> **Given data**:
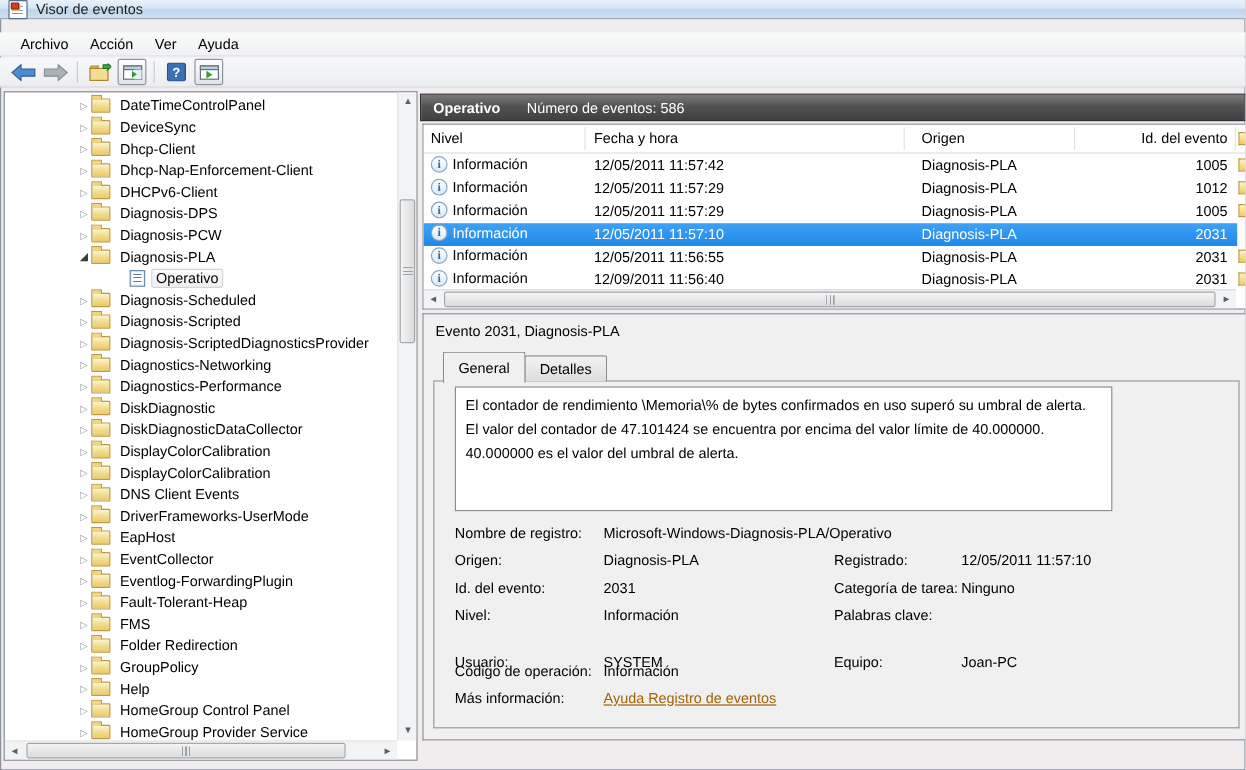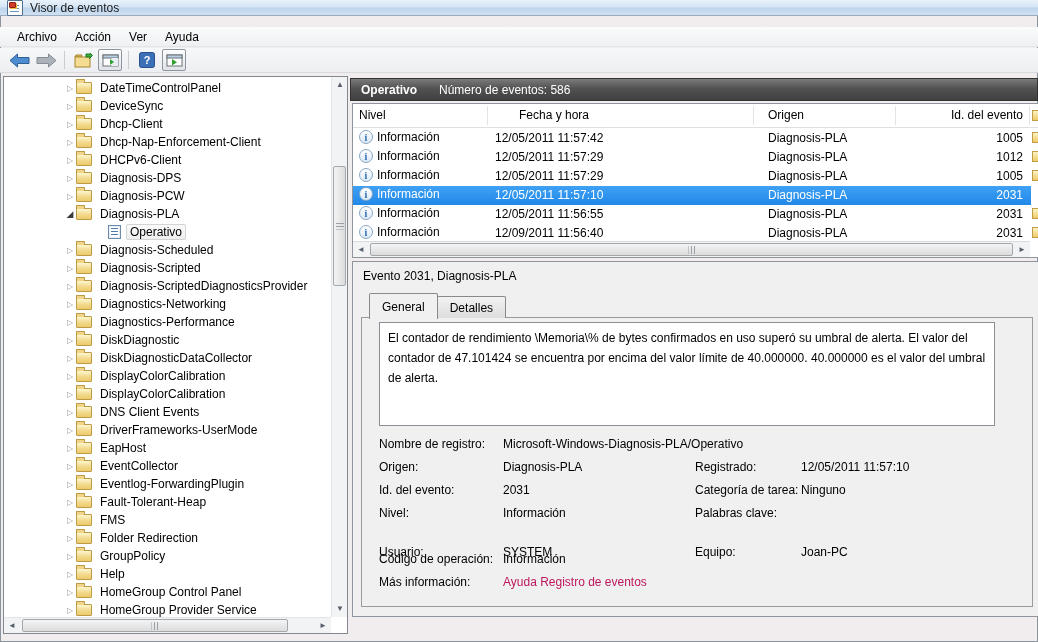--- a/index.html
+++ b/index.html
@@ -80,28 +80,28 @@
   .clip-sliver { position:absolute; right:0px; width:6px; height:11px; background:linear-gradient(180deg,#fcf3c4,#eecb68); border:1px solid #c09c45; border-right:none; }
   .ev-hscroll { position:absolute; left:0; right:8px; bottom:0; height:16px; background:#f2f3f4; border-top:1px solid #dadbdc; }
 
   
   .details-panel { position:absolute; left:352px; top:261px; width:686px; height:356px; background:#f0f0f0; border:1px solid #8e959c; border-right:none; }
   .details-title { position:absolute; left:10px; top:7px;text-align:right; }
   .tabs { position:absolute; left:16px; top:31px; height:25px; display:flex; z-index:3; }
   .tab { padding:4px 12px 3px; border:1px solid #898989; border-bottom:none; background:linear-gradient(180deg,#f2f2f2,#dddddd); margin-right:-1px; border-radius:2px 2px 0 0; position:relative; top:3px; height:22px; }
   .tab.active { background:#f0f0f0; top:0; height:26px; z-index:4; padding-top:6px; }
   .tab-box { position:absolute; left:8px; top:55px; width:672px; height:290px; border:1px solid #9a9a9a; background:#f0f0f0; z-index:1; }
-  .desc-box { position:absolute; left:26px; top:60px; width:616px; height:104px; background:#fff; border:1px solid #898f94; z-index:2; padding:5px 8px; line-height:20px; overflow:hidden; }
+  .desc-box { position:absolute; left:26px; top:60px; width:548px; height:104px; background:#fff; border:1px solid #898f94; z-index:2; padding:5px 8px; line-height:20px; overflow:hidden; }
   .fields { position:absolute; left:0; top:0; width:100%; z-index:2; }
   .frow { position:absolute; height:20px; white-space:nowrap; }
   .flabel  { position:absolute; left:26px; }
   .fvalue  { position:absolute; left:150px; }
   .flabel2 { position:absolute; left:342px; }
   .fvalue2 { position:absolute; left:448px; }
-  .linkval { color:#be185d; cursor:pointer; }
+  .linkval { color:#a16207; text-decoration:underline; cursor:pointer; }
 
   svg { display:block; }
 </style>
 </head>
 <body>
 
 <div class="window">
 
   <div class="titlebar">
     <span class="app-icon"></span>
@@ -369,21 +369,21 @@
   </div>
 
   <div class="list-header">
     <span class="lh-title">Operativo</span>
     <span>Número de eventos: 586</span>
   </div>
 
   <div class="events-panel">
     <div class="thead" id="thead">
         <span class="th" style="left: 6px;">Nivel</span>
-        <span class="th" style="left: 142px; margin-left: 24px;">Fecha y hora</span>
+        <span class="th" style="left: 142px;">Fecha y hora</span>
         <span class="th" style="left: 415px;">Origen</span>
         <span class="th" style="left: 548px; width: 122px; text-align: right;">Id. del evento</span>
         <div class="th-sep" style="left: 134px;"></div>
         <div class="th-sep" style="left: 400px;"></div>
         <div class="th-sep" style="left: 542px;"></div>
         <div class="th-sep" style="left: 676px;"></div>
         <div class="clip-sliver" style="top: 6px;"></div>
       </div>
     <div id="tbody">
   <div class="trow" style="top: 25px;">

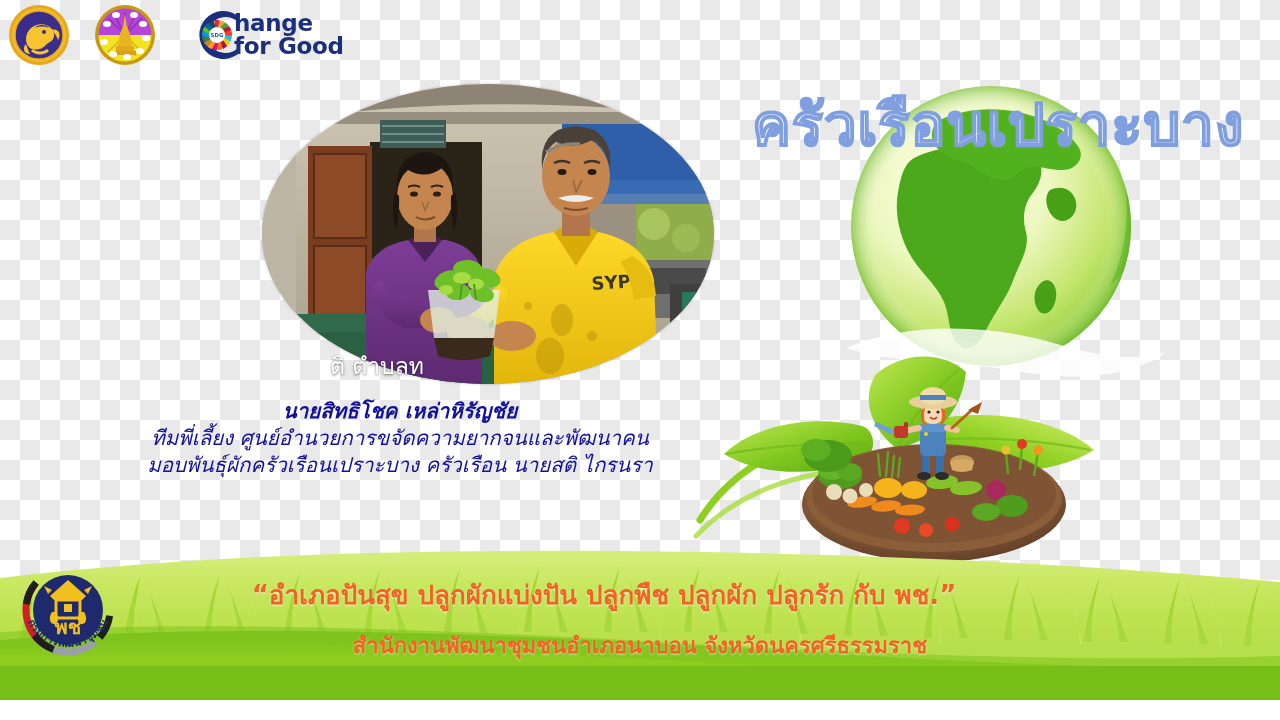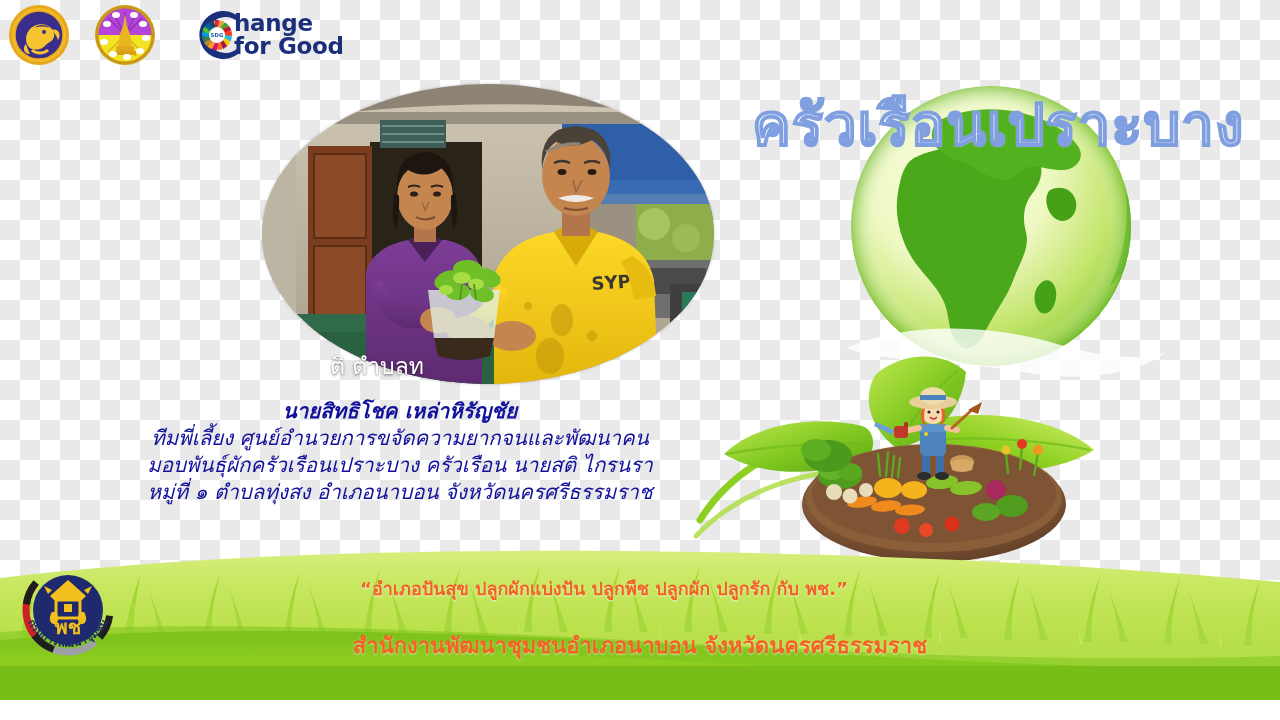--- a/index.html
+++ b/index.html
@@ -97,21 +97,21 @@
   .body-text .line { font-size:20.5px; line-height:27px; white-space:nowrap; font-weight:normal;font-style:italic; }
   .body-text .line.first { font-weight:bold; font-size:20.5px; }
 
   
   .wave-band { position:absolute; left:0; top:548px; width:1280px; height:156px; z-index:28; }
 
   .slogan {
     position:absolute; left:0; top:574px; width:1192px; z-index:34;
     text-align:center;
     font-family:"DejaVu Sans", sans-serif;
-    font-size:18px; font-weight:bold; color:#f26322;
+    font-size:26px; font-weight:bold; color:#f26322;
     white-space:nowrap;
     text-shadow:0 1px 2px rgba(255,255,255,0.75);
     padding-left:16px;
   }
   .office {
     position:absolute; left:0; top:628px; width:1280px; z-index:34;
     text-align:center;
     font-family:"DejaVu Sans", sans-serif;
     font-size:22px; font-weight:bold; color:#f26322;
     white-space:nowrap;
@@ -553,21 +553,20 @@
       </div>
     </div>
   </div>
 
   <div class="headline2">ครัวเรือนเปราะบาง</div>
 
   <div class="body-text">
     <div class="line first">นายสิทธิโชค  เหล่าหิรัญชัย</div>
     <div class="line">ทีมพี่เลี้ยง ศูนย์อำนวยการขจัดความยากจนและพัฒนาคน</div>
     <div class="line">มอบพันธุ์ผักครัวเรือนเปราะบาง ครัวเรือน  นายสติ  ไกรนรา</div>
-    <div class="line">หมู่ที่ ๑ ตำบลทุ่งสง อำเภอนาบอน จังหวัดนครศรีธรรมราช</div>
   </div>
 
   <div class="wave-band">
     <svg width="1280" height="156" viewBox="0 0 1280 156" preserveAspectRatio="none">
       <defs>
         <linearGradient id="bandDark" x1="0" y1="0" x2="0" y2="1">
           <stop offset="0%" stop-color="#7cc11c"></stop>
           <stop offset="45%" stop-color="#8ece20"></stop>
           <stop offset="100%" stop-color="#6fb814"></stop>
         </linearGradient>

> **Work to complete**: Check each line of the records above for the word "linearGradient", count the lines that have it, and give only the count.

> **Response to the task**: 2